• _EXERCISE DIRECTIONS_: All of the data below should be printed again word for word, pictures excluded.
--- START ---
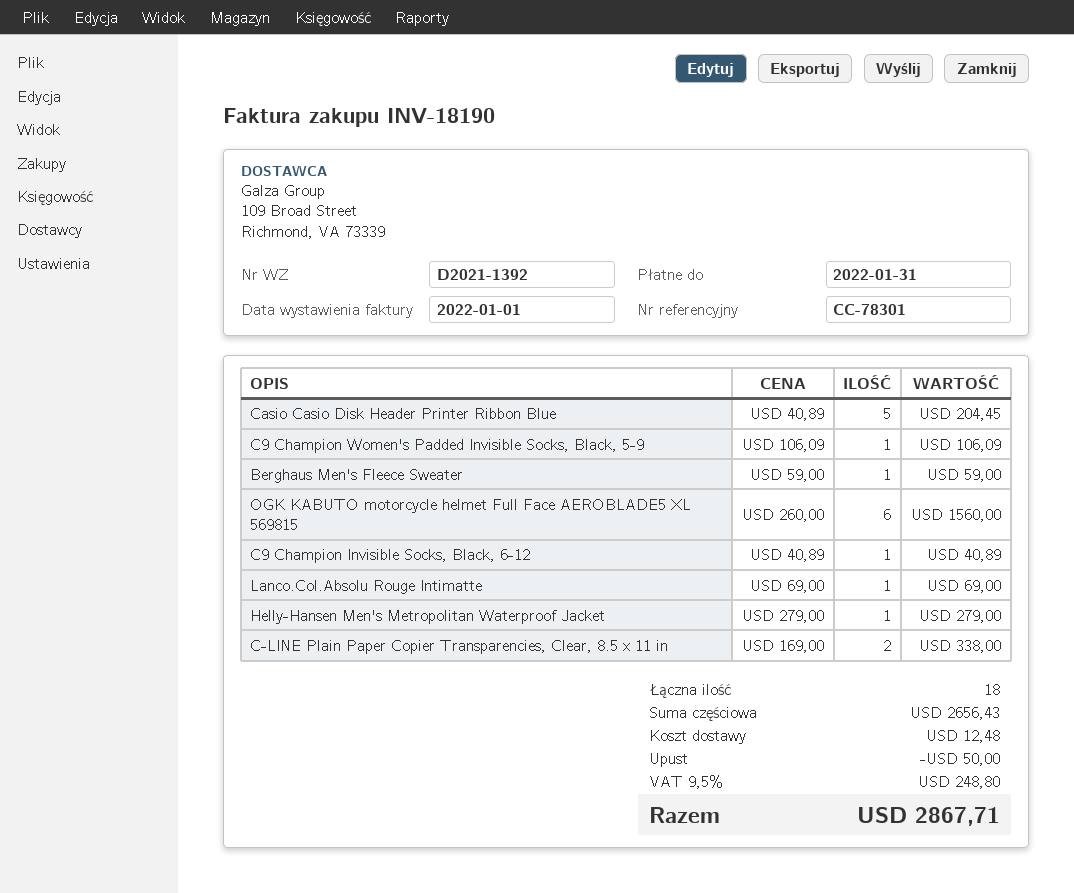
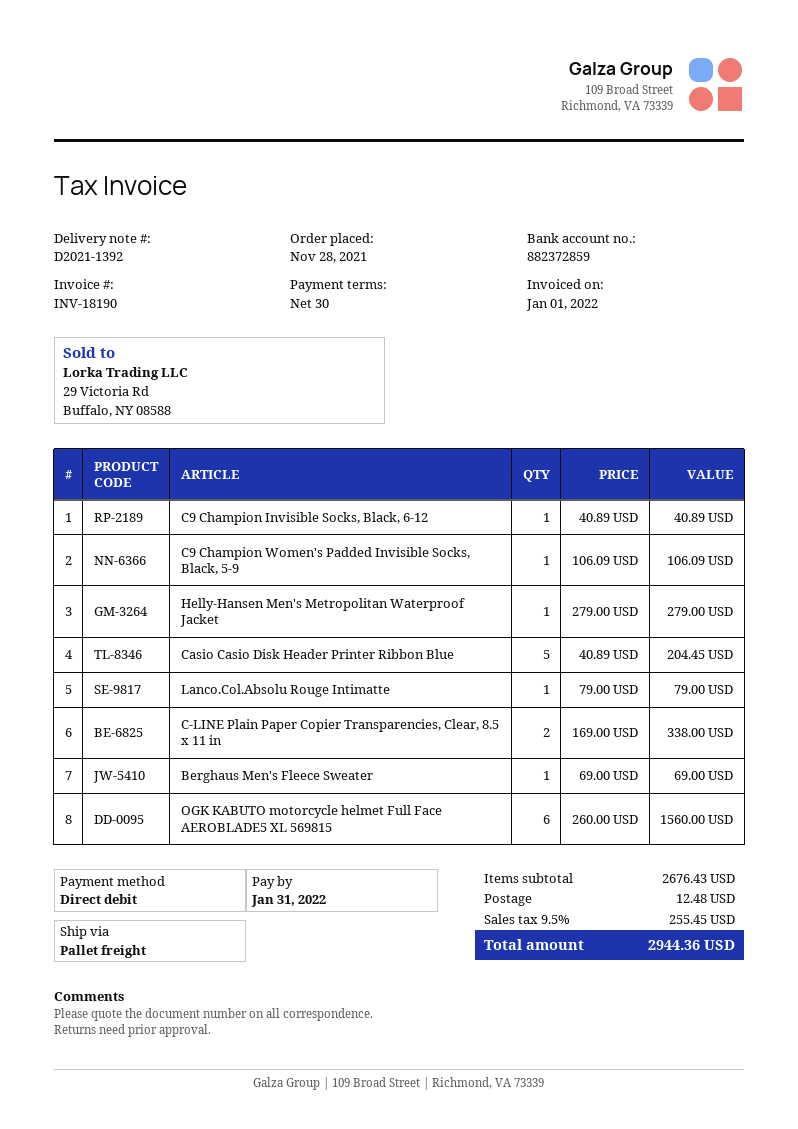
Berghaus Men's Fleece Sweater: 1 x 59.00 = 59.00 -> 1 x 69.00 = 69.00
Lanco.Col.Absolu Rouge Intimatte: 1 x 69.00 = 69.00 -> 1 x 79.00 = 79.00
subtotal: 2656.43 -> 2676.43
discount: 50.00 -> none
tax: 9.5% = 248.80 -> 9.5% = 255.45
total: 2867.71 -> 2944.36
--- END ---
• _RESULT OF THIS TASK_:
Berghaus Men's Fleece Sweater: 1 x 59.00 = 59.00 -> 1 x 69.00 = 69.00
Lanco.Col.Absolu Rouge Intimatte: 1 x 69.00 = 69.00 -> 1 x 79.00 = 79.00
subtotal: 2656.43 -> 2676.43
discount: 50.00 -> none
tax: 9.5% = 248.80 -> 9.5% = 255.45
total: 2867.71 -> 2944.36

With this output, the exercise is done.